# How much grit do chicks need



## Julie Byrd (May 12, 2020)

Hey all, total newbie here...I have 8 chicks that are about 3 weeks old and seem to be doing well. I'm wondering about how much grit I should be giving them. TIA!


----------



## robin416 (Sep 8, 2013)

They shouldn't need any at this stage if all they're getting is soft foods like their chick feed. It's when they get more solid stuff like seeds that grit is needed. And as big birds they're usually out and about where they can collect their own grit from the ground.

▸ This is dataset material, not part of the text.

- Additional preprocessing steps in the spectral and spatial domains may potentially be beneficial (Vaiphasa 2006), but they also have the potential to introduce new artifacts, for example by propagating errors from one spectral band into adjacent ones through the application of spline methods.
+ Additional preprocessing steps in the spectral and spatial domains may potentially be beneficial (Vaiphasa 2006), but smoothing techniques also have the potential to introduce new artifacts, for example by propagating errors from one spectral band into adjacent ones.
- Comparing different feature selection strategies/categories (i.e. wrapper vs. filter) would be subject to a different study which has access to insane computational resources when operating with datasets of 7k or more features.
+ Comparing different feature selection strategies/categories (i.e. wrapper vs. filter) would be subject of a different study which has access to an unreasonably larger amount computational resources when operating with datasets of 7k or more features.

And welcome to the forum. We're here to swap tall tales and talk about our birds so jump in and join us.


----------



## Julie Byrd (May 12, 2020)

robin416 said:


> They shouldn't need any at this stage if all they're getting is soft foods like their chick feed. It's when they get more solid stuff like seeds that grit is needed. And as big birds they're usually out and about where they can collect their own grit from the ground.
> 
> And welcome to the forum. We're here to swap tall tales and talk about our birds so jump in and join us.


Thanks so much!


----------



## Sylie (May 4, 2018)

Yeah, it's not really necessary until they are off of the chick starter feed. Then they can use it. They'll eat what they feel they need of it and leave the rest (or...scatter it around the area as mine do...)


----------



## robin416 (Sep 8, 2013)

As they scatter everything else we put in a dish or a feeder. Since mine were never on layer I had separate containers of calcium. They'd empty that puppy in a matter of minutes. I decided to heck with it, you want some go find it in the shavings.


----------



## Sylie (May 4, 2018)

lol, mine do the same thing, "dish? HA! We don't need no stinkin dish!"


----------



## robin416 (Sep 8, 2013)

It was frustrating is what it was. I'm trying to catch the quail doing the same thing because their feeder keeps going down too quickly.


----------



## Sylie (May 4, 2018)

good luck! they can be sneaky


----------